### Exercise objective
Filter the entries beneath this task, copying only the lines that hold the word "Lisen".

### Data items
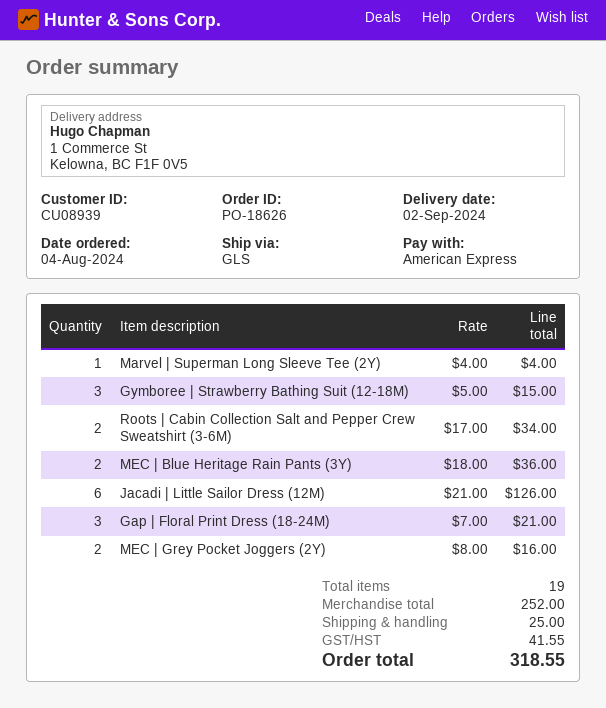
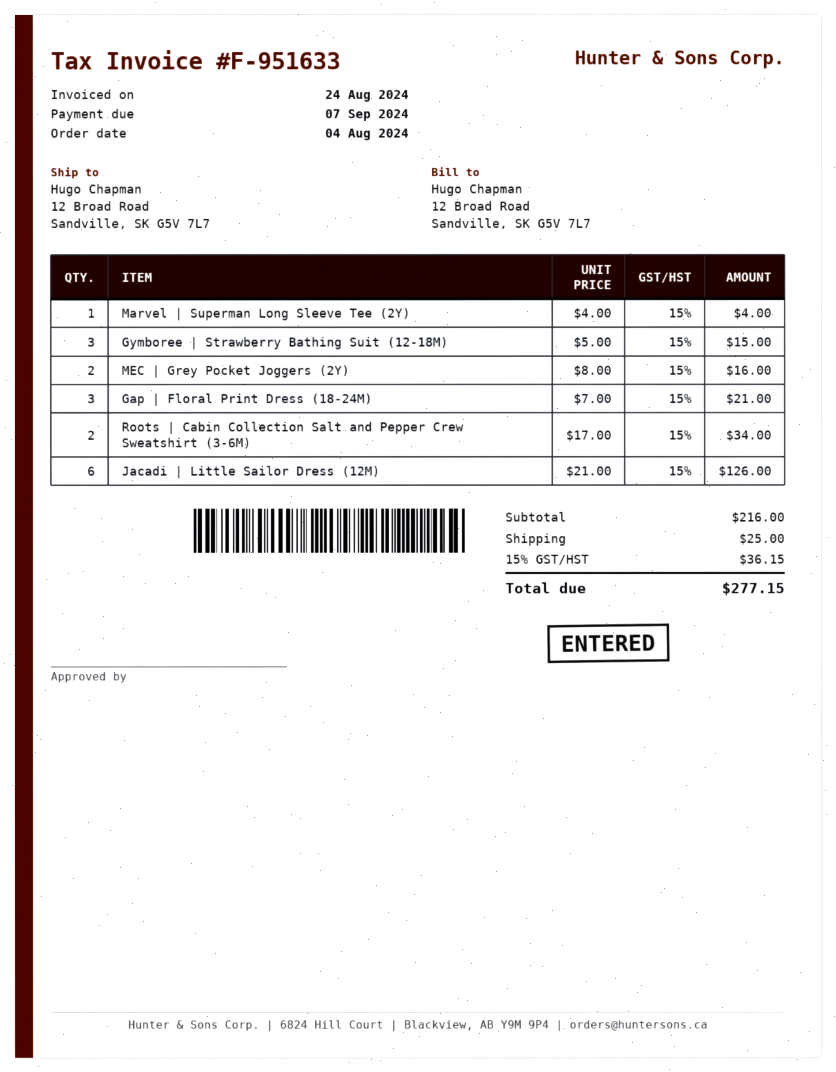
ship to: 1 Commerce St, Kelowna, BC F1F 0V5 -> 12 Broad Road, Sandville, SK G5V 7L7
MEC | Blue Heritage Rain Pants (3Y): 2 x 18.00 = 36.00 -> none
subtotal: 252.00 -> 216.00
tax: 41.55 -> 36.15
total: 318.55 -> 277.15

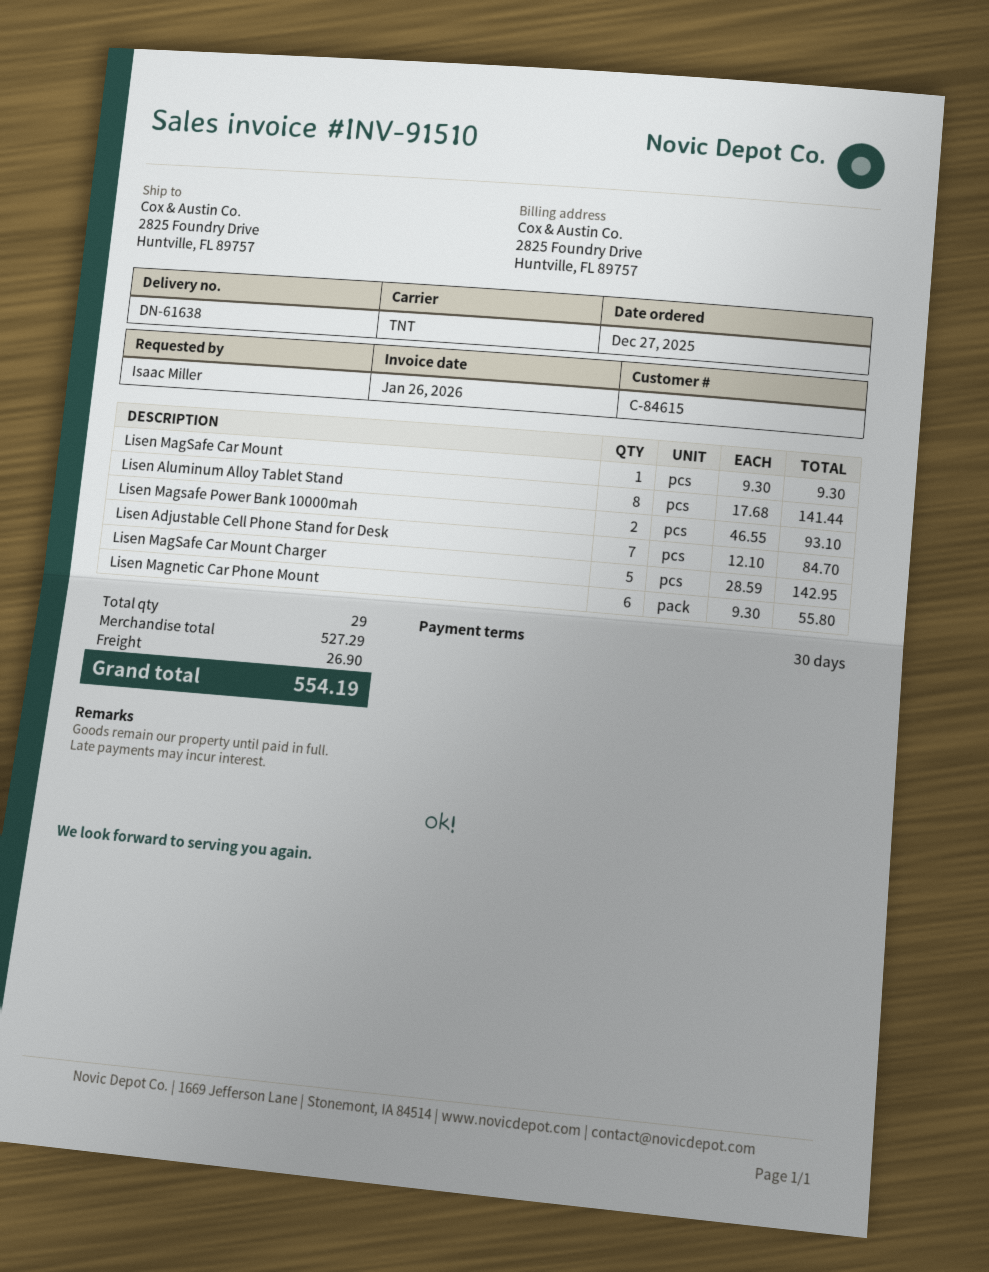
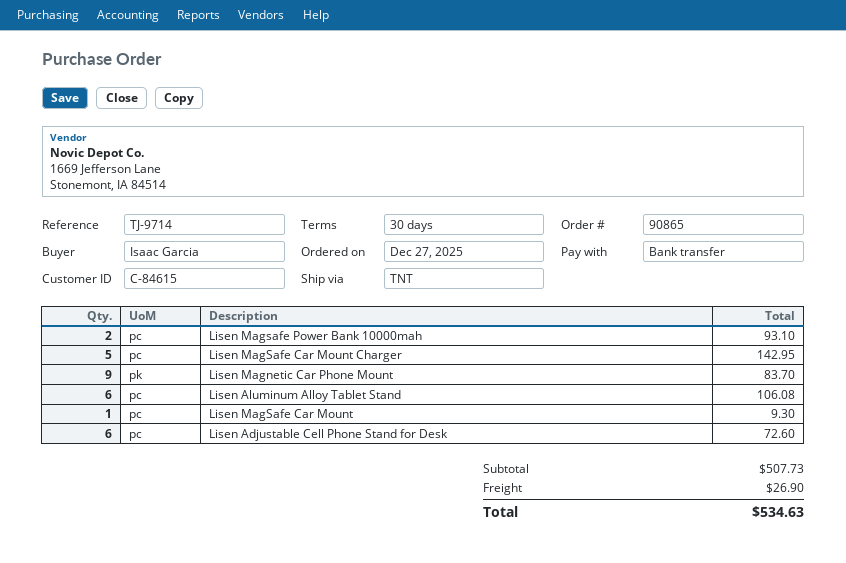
ordered by: Isaac Miller -> Isaac Garcia
Lisen Aluminum Alloy Tablet Stand: 8 for 141.44 -> 6 for 106.08
Lisen Adjustable Cell Phone Stand for Desk: 7 for 84.70 -> 6 for 72.60
Lisen Magnetic Car Phone Mount: 6 for 55.80 -> 9 for 83.70
subtotal: 527.29 -> 507.73
total: 554.19 -> 534.63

### Solution
Lisen Aluminum Alloy Tablet Stand: 8 for 141.44 -> 6 for 106.08
Lisen Adjustable Cell Phone Stand for Desk: 7 for 84.70 -> 6 for 72.60
Lisen Magnetic Car Phone Mount: 6 for 55.80 -> 9 for 83.70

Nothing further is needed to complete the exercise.